BEGIN Data shown
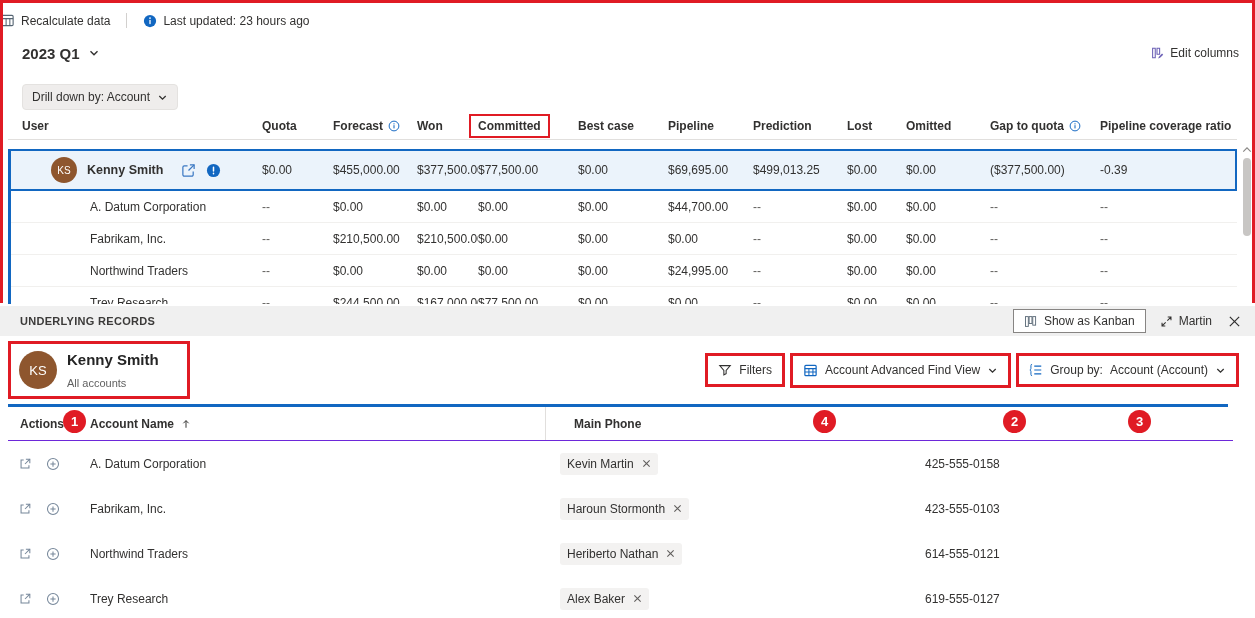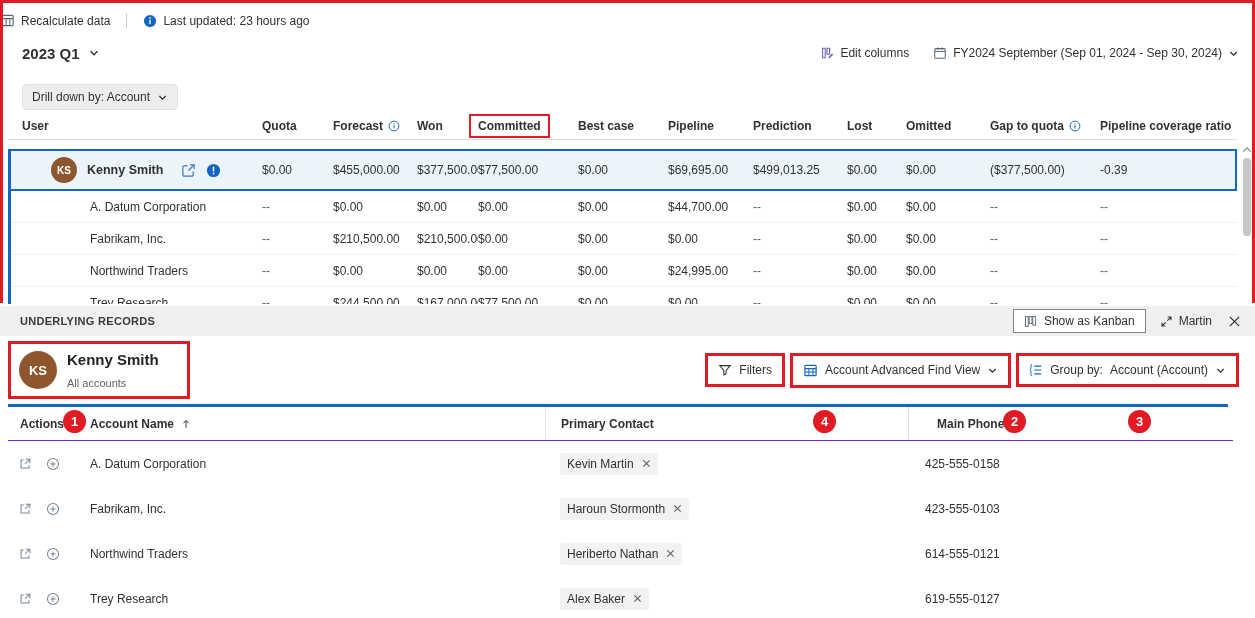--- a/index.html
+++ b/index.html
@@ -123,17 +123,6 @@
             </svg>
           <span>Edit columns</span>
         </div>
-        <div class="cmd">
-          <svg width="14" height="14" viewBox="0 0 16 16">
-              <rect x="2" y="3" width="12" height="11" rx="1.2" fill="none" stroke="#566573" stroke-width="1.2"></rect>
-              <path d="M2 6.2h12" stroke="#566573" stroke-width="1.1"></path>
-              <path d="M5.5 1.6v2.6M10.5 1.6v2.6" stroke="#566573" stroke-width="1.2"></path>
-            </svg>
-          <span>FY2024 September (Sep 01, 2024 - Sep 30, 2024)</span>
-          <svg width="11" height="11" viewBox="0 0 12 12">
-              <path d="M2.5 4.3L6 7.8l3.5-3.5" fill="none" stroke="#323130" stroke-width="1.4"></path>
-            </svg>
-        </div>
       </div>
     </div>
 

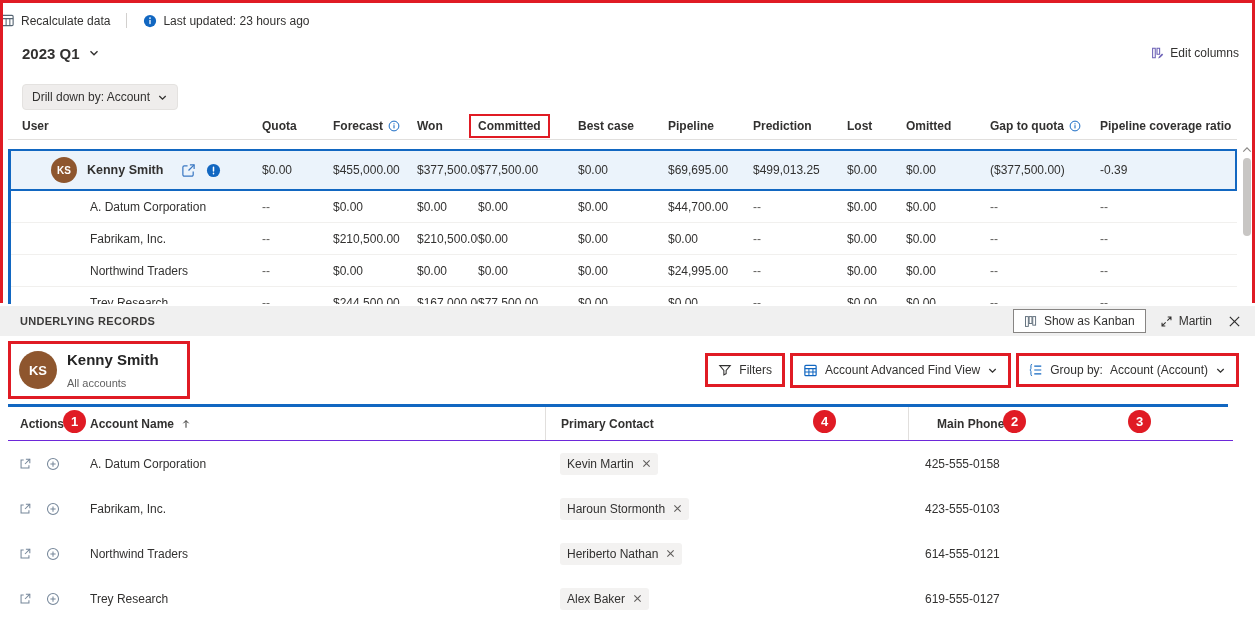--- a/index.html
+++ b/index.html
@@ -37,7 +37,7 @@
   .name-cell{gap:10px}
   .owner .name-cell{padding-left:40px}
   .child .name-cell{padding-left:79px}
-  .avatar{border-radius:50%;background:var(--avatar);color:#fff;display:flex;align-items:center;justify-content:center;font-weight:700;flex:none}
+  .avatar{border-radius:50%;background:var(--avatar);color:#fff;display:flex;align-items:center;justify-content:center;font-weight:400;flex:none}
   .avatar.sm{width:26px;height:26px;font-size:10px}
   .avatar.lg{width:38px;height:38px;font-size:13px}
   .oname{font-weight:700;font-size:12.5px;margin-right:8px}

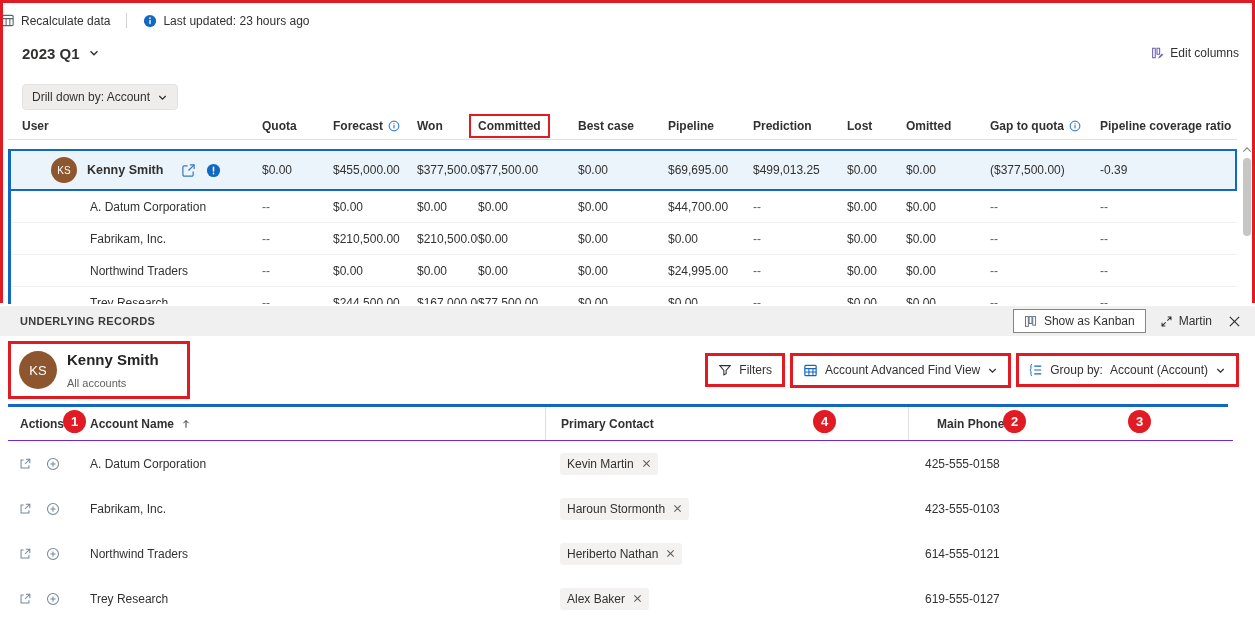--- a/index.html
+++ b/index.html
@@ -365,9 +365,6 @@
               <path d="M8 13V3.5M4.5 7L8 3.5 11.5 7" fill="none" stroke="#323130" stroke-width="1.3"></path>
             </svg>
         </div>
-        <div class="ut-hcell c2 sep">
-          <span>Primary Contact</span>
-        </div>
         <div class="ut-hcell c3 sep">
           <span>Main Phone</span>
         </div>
END Data shown
Please give, as a bare number, how many lines in the listing above include the word "align".

Task response:
2